🤖 AI Summary
This work addresses the limitations of traditional pathology image analysis, which relies on coarse-grained visual-textual diagnosis and lacks molecular-level evidence, thereby hindering precise and interpretable AI-driven diagnostics. To overcome this, the authors propose a tool-centric, bottom-up large vision-language model agent framework that integrates domain-adaptive tools, a hierarchical planner, and atomic execution nodes (AENs) to enable molecular-informed pathological reasoning. The study introduces a novel AEN-based reasoning trajectory construction mechanism coupled with a trajectory-aware fine-tuning strategy, effectively mitigating task drift caused by long-context inputs. This approach substantially enhances tool invocation accuracy and reasoning robustness in complex pathological tasks, ultimately establishing a scalable and highly trustworthy intelligent diagnostic system.
📝 Abstract
The emergence of tool-calling-based agent systems introduces a more evidence-driven paradigm for pathology image analysis in contrast to the coarse-grained text-image diagnostic approaches.

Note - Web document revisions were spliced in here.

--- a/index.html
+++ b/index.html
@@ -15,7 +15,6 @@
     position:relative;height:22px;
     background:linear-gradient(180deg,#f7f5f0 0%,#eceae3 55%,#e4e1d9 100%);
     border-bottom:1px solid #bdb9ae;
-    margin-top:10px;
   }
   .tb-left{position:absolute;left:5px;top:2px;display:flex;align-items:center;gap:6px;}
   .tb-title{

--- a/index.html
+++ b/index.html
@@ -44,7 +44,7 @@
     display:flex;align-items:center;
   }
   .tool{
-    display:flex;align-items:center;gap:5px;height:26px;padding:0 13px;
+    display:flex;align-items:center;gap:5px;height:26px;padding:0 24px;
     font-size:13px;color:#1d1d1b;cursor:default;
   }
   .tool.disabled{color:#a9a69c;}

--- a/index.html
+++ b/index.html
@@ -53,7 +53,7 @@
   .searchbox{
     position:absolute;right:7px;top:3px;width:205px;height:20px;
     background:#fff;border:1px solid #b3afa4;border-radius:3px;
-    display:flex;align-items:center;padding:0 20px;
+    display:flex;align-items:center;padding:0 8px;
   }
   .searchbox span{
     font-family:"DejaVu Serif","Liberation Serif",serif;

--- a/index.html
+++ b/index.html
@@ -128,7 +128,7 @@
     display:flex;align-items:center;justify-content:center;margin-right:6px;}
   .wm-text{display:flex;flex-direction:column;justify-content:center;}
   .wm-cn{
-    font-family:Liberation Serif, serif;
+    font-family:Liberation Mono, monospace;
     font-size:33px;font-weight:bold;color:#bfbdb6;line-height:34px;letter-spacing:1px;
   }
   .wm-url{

With the recent large-scale experimental adoption of spatial transcriptomics technologies, molecularly validated pathological diagnosis is becoming increasingly open and accessible. In this work, we propose LAMMI-Pathology (LVLM-Agent System for Molecularly Informed Medical Intelligence in Pathology), a scalable agent framework for domain-specific agent tool-calling. LAMMI-Pathology adopts a tool-centric, bottom-up architecture in which customized domain-adaptive tools serve as the foundation. These tools are clustered by domain style to form component agents, which are then coordinated through a top-level planner hierarchically, avoiding excessively long context lengths that could induce task drift. Based on that, we introduce a novel trajectory construction mechanism based on Atomic Execution Nodes (AENs), which serve as reliable and composable units for building semi-simulated reasoning trajectories that capture credible agent-tool interactions. Building on this foundation, we develop a trajectory-aware fine-tuning strategy that aligns the planner's decision-making process with these multi-step reasoning trajectories, thereby enhancing inference robustness in pathology understanding and its adaptive use of the customized toolset.